─── Provided data

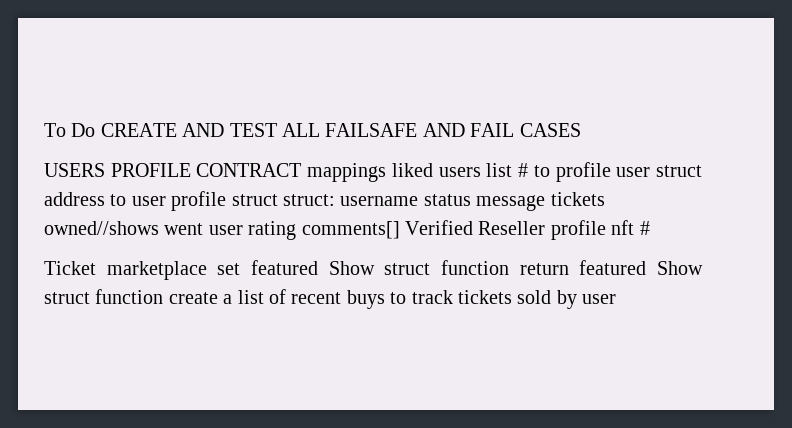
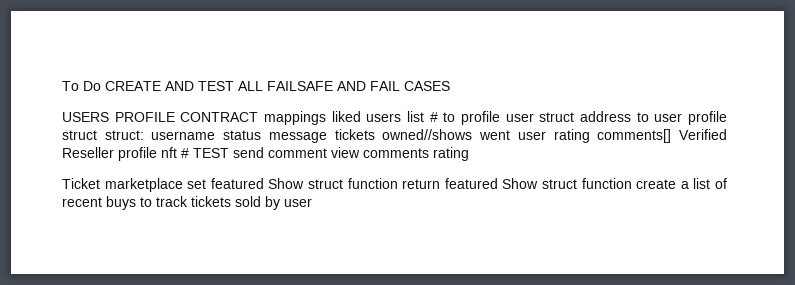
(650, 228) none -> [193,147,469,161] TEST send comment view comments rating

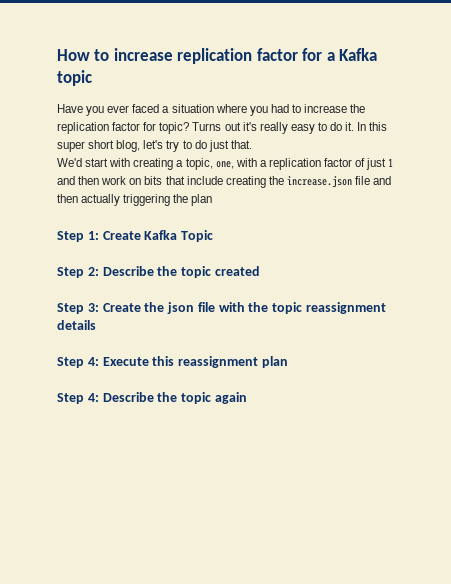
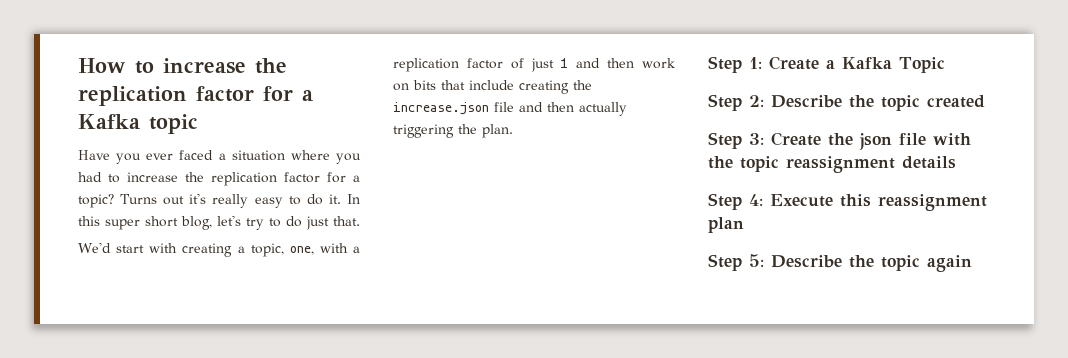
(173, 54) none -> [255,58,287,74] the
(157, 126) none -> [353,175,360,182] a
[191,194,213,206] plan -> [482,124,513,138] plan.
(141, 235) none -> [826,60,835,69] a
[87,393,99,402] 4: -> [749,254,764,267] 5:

──────
─── Provided data

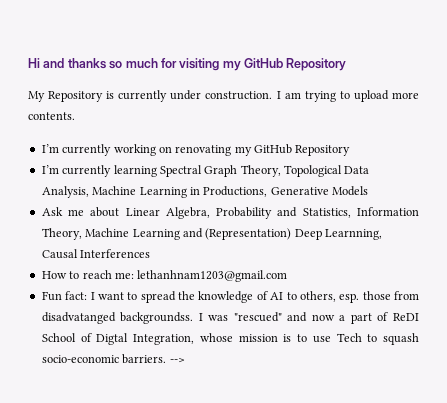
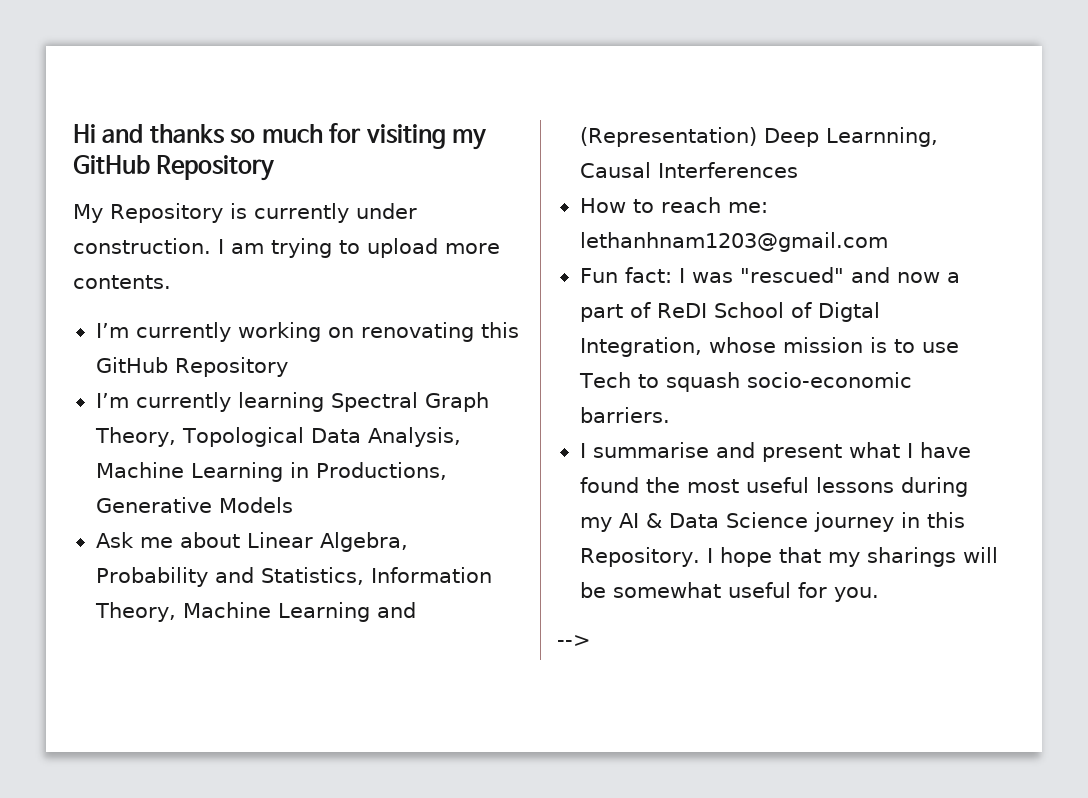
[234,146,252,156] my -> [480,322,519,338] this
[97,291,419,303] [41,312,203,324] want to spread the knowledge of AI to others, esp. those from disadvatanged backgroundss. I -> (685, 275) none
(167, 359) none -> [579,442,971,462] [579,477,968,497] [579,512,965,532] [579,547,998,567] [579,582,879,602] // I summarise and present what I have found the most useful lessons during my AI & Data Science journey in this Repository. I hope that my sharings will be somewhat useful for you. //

──────

Your objective:
Beginning with the line above that contains "(650, 228) none" and finishing with the line that contains "[87,393,99,402] 4: ->", print those lines exactly and only. Skip all pictures.

Response:
(650, 228) none -> [193,147,469,161] TEST send comment view comments rating

(173, 54) none -> [255,58,287,74] the
(157, 126) none -> [353,175,360,182] a
[191,194,213,206] plan -> [482,124,513,138] plan.
(141, 235) none -> [826,60,835,69] a
[87,393,99,402] 4: -> [749,254,764,267] 5:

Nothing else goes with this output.